### EXERCISE PROMPT
From the records below, pull each line that has "radius".

Web interface edit records
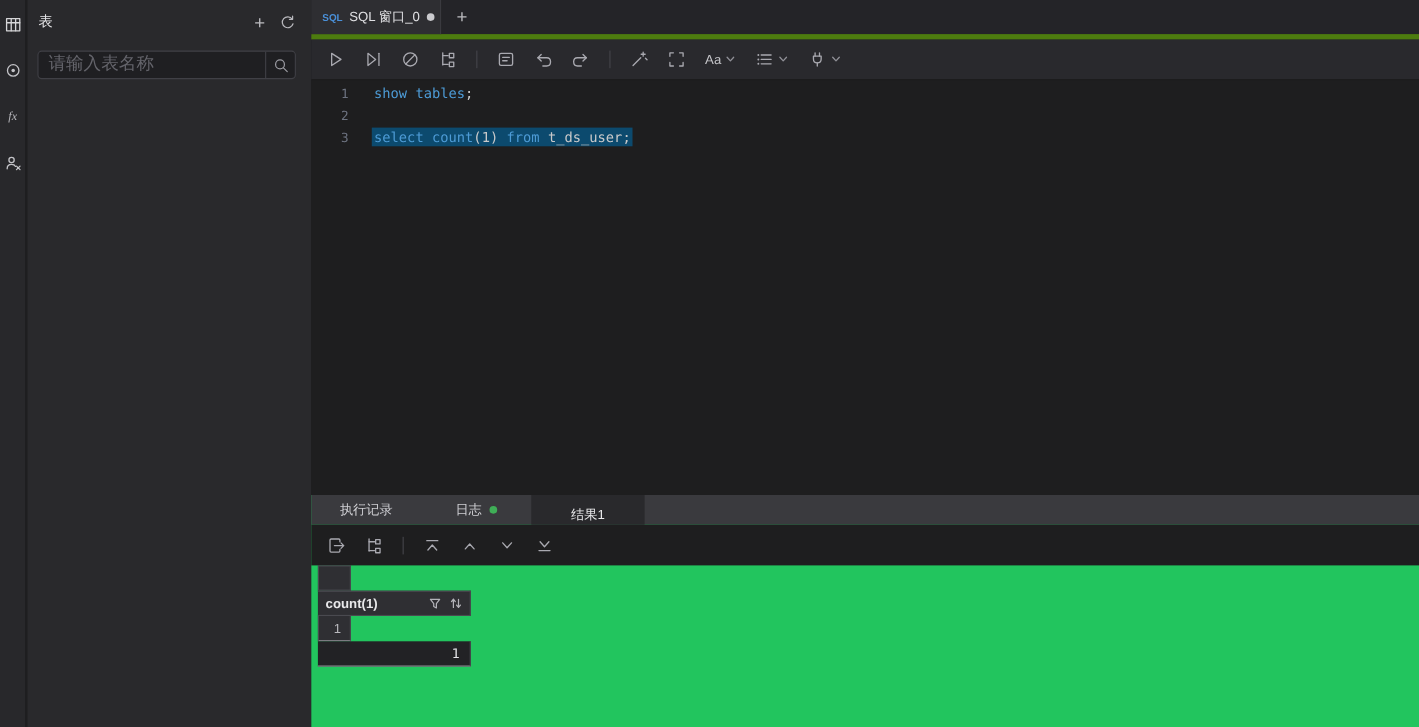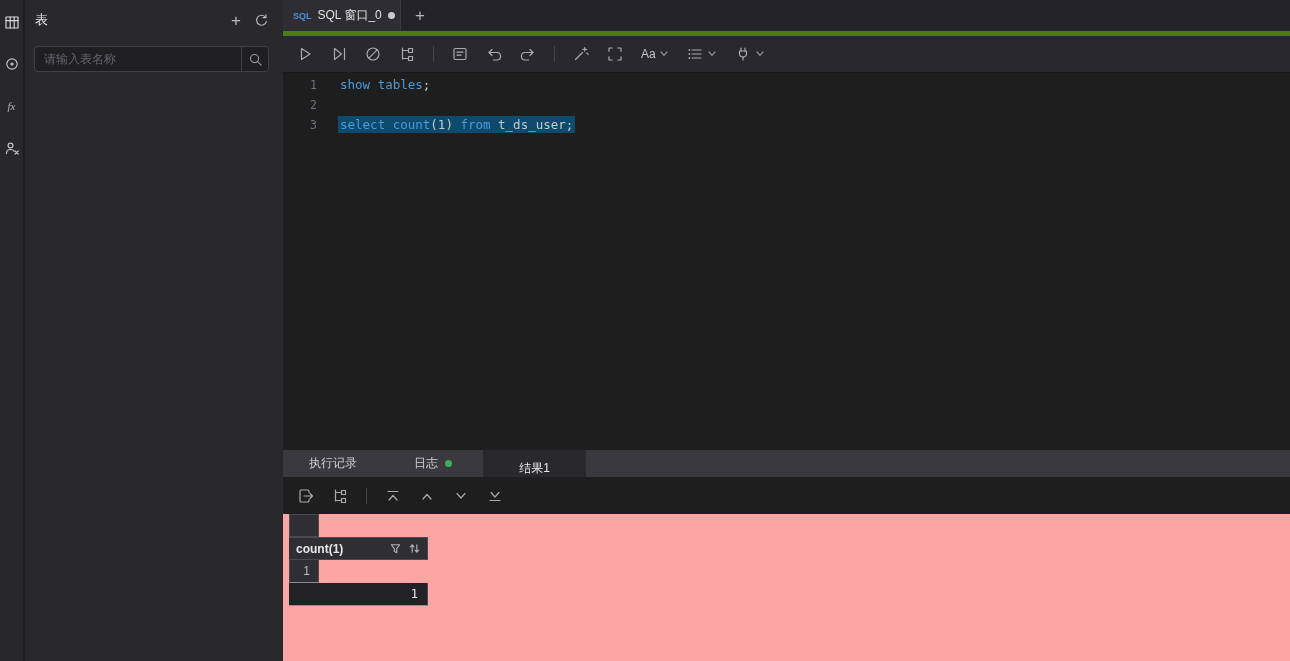--- a/index.html
+++ b/index.html
@@ -31,21 +31,21 @@
   .sb-title { font-size:13px; color:#e4e4e7; }
   .sb-actions { margin-left:auto; display:flex; align-items:center; gap:13px; color:#b8b8bd; }
   .sb-add { font-size:17px; line-height:1; cursor:pointer; }
   .sb-refresh { cursor:pointer; }
   .search-box {
     margin:6px 14px 0 9px; height:26px; display:flex; align-items:stretch;
     background:#1f1f22; border:1px solid #404046; border-radius:4px;
   }
   .search-box input {
     flex:1; min-width:0; background:transparent; border:0; outline:0;
-    color:#d946ef; font-size:12px; padding:0 9px;
+    color:#d946ef; font-size:16px; padding:0 9px;
   }
   .search-box input::placeholder { color:#64646b; }
   .search-btn {
     width:27px; display:flex; align-items:center; justify-content:center;
     border-left:1px solid #404046; color:#9a9aa1; cursor:pointer;
   }
 
   
   .main { position:absolute; left:283px; top:0; width:1007px; height:661px; }
 
@@ -75,21 +75,21 @@
     background:#1e1e1f; padding-top:2px; cursor:text;
     font-family:"DejaVu Sans Mono","Liberation Mono",monospace; font-size:12.5px;
   }
   .code-line { display:flex; height:20px; line-height:20px; }
   .gutter { width:47px; flex:none; text-align:right; padding-right:13px; color:#6d7380; font-size:11.5px; }
   .code-text { white-space:pre; color:#c9c9ca; margin-left:10px;text-align:center; }
   .kw { color:#4d9bd6; }
   .sel { background:#0c4a6e; padding:1px 2px; margin:-1px -2px; }
 
   
-  .results { position:absolute; left:0; top:450px; width:1007px; height:211px; background:#fca5a5; }
+  .results { position:absolute; left:0; top:450px; width:1007px; height:211px; background:#22c55e; }
   .rtabs { height:27px; background:#3a3a3e; display:flex; }
   .rtab {
     width:100px; display:flex; align-items:center; justify-content:center; gap:7px;
     font-size:12px; color:#cfcfd3; cursor:pointer;
   }
   .rtab.active { width:103px; background:#29292c; color:#eaeaec;align-items:flex-end; }
   .dot-green { width:7px; height:7px; border-radius:50%; background:#3fae57; flex:none; }
 
   .rtoolbar { height:37px; display:flex; align-items:center; padding:0 10px; gap:8px; color:#a9a9b0; background:#1e1e1f; }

### REPLY TO THE TASK
     background:#1f1f22; border:1px solid #404046; border-radius:4px;
   .dot-green { width:7px; height:7px; border-radius:50%; background:#3fae57; flex:none; }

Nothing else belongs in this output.